Les salaires des parlementaires et la pression sociale
 
« Vous voyez un directeur général recevoir plus qu’un député. Ce qui signifie que les députés ont bon dos. Aucun député ne reçoit plus de deux millions », souligne ce parlementaire membre du bureau de l'Assemblée nationale qui révèle recevoir près de deux millions/mois. Les présidents de commission eux perçoivent jusqu'à 1.600.000 f. 
 
« Les députés ont participé qu’ils le disent ou pas à l’effort de guerre contre la pandémie à coronavirus. Qu’ils le médiatisent ou pas, ils ont acheté des gels alcoolisés, des masques, font  d’autres dons en nourriture et en espèces pour accompagner les populations de leurs contrées.

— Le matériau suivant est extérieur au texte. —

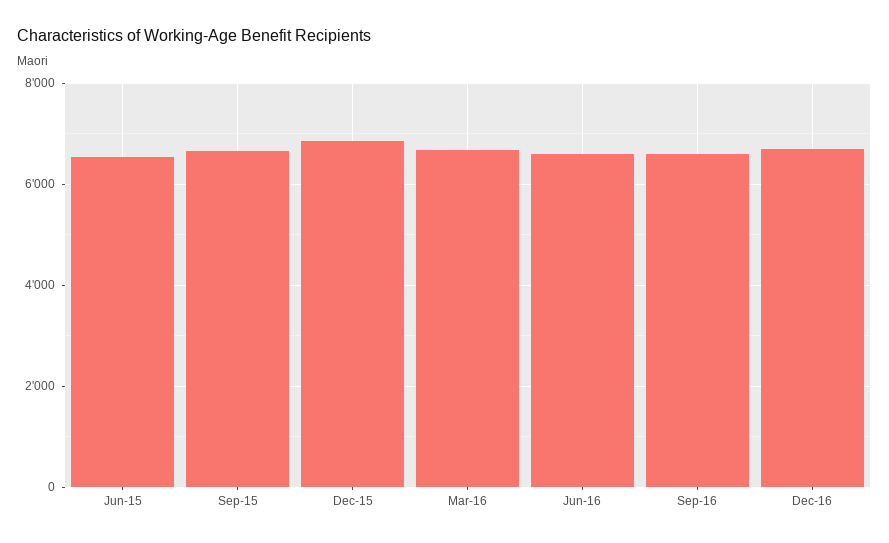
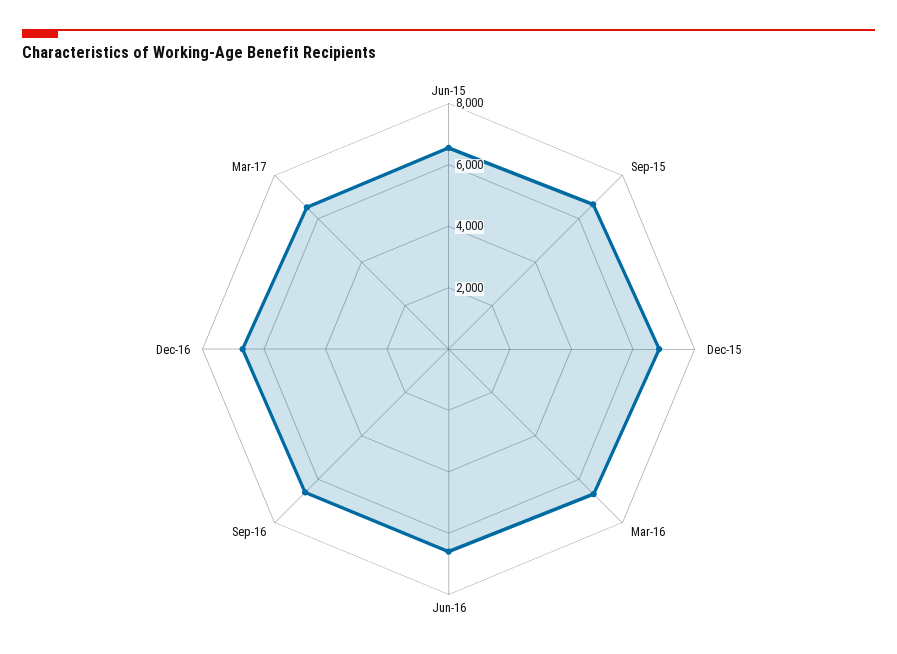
Mar-17: none -> 6500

Pendant les fêtes religieuses, le parlementaire est encore sollicité. Il y a des députés qui prêtent leur véhicule pour des déplacements à l’intérieur du pays pour diverses raisons. Et quand il y a évacuation à l’hôpital d’un malade, c’est le député qui est sollicité pour lui emprunter son véhicule, les ordonnances, les problèmes de loyer. Les députés ont des difficultés énormes face à la pression sociale … »
 
 « Les membres du bureau de l’assemblée nationale doivent être traités à la même enseigne que les ministres …qui perçoivent deux fois plus qu’eux »
 
L’autre point, finit par faire remarquer notre interlocuteur, « un ministre a un garde du corps alors que le député ne l’a pas. Il est accessible contrairement au ministre qui est gardé et quand il faut le voir, il faut une audience. Dans la réglementation, on dit que les membres du bureau de l’Assemblée nationale doivent être traités à la même enseigne que les ministres sur le plan protocolaire et malheureusement, les ministres perçoivent deux fois plus qu’eux. Et le ministre quand il défend son budget, il est accompagné de tout son cabinet et que le député n’a personne autour de lui alors qu’il s’intéresse à plusieurs domaines sans apport intellectuel ni technique. Les gens font un mauvais procès au député », finira-t-il par nous dire.